Building a Kaldi model dedicated to spelling words letter by letter

Iztok Lebar Bajec

unread,

May 7, 2021, 2:44:20 PM5/7/21

to kaldi-help

I have googled for this but I am unable to find any useful advice. So I would like to ask if anyone has ever attempted something like this, and if so, what approach they have taken and how successful they were. If not, what would the best approach be. Could a tdnn-f nnet3 model be suitable for something like this at all.

Thank you for the help,

Iztok

nshm...@gmail.com

unread,

May 7, 2021, 6:36:23 PM5/7/21

to kaldi-help

There is no much difference between recognition letters and recognition of generic speech. The more data you have for training the better is your accuracy. tdnn-f nnet3 model is ok.

Letters are hard to recognize by themselves because they are short. The hardest is "e" set - b/p/d/t/e. Accuracy is not going to be high, even worse in noise.

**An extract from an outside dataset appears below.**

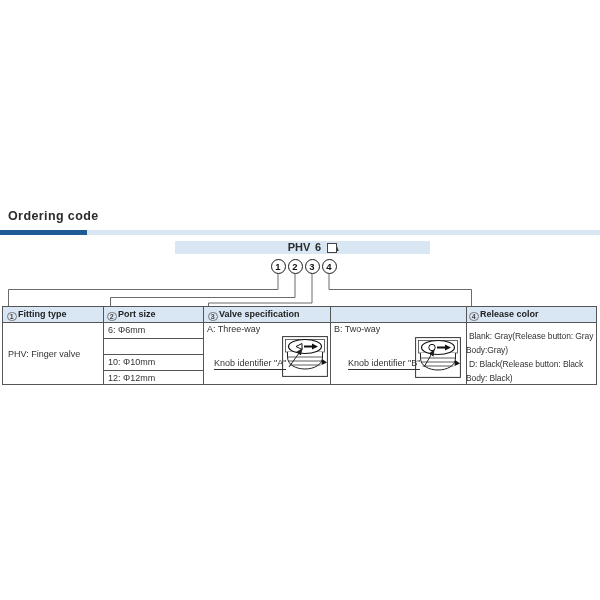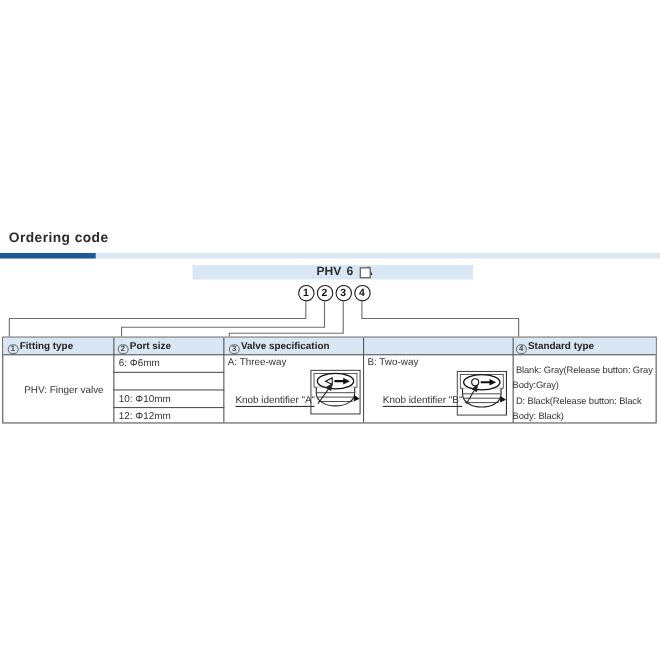"Standard type" span { text: Standard type -> Release color }
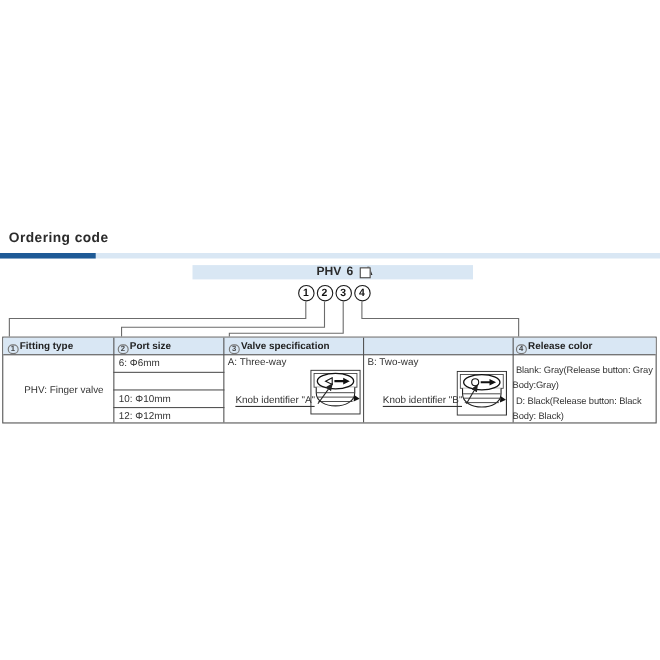"PHV: Finger valve" .cell-fitting { left: 19px -> 5px }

You'd better design the whole system to avoid recognition of letter or expand them with names/radio words.

Iztok Lebar Bajec

unread,

May 8, 2021, 9:06:38 AM5/8/21

to kaldi-help

I understand that some letters are hard, and that it is better to avoid a system based on individual letter recognition, but in certain scenarios this is unavoidable. One example is a dictation system, where an ASR capable of recognising individual letters can aid the user to fill out unrecognised words, i.e. words that are not part of the initial lexicon. I am also aware that using names/radio words (the so called NATO alphabet) helps, as it provides a larger phonetic context, but for example, Dragon dictating ASR by Nuance seems not to have this requirement and they seem to still be quite successful at recognising letters on an individual letter level.

I am working with a language where the graphemic and phonetic form are quite similar, meaning that individual letters when pronounced as part of a word are mostly represented by the same phoneme as when pronounced on an individual basis (pronounced as a single letter). I have rather good results with low WER for generic speech, but I am having difficulty with spelling letter by letter.

I guess the questions I am running with start at: Is it really just the amount of data? what would be a minimal amount of data? Is it regardless of the language, better to have separate phones, dedicated just for spelling?

Any help will be appreciated,

Iztok

david.e....@gmail.com

unread,

May 8, 2021, 10:28:30 AM5/8/21

to kaldi-help

Hey, I think, if I understand your mission correctly, that this would be quite easy to achieve, especially if you a phonemic language, as you mention. What I would suggest is to train an acoustic model using the graphemes (letters) of the language. That can be done by altering the pronunciation in the lexicon so that it is just the letters expanded. E.g.

word -> w o r d

bubblegum -> b u b b l e g u m

...

so forth.

You can set all the individual letters as the non-silence phones in the dictionary. Other files in the dict would, I think, remain just the same.

You can think about the G-fst just as a heavily subword tokenized language model, down to each individual character. Some research has been done on this for Kaldi, most notably from Peter Smits in Aalto University. You would need to alter the L-fst to handle subword tokenized units that can be done with the code here -> https://github.com/aalto-speech/subword-kaldi. You would then have to alter the text corpus, say your corpus is the words "I am a dog" you would add a boundary marker after every letter if there is no word boundary after it "I a+ m a d+ o+ g". This just one of four possible marking styles, the other are listed in paper that is in the Git repository. To train the LM you can use KenLM or any other Kaldi supported tool. Just not that you would need a longer N-gram context the normal, perhaps at least 6 gram.

If you successfully compile a decoding graph with this setup it will output characters along with the boundary marker and you can alter the "wer_output_filter" file found in the local dir. This is a list of sed commands that should be done on the hypothesis. It's called upon by score.sh.

In about two weeks I will be posting my thesis code in a user-friendly script in this repository -> https://github.com/cadia-lvl/samromur-asr. It already has most of these steps implement for subword ASR modelling but requires some cleanup.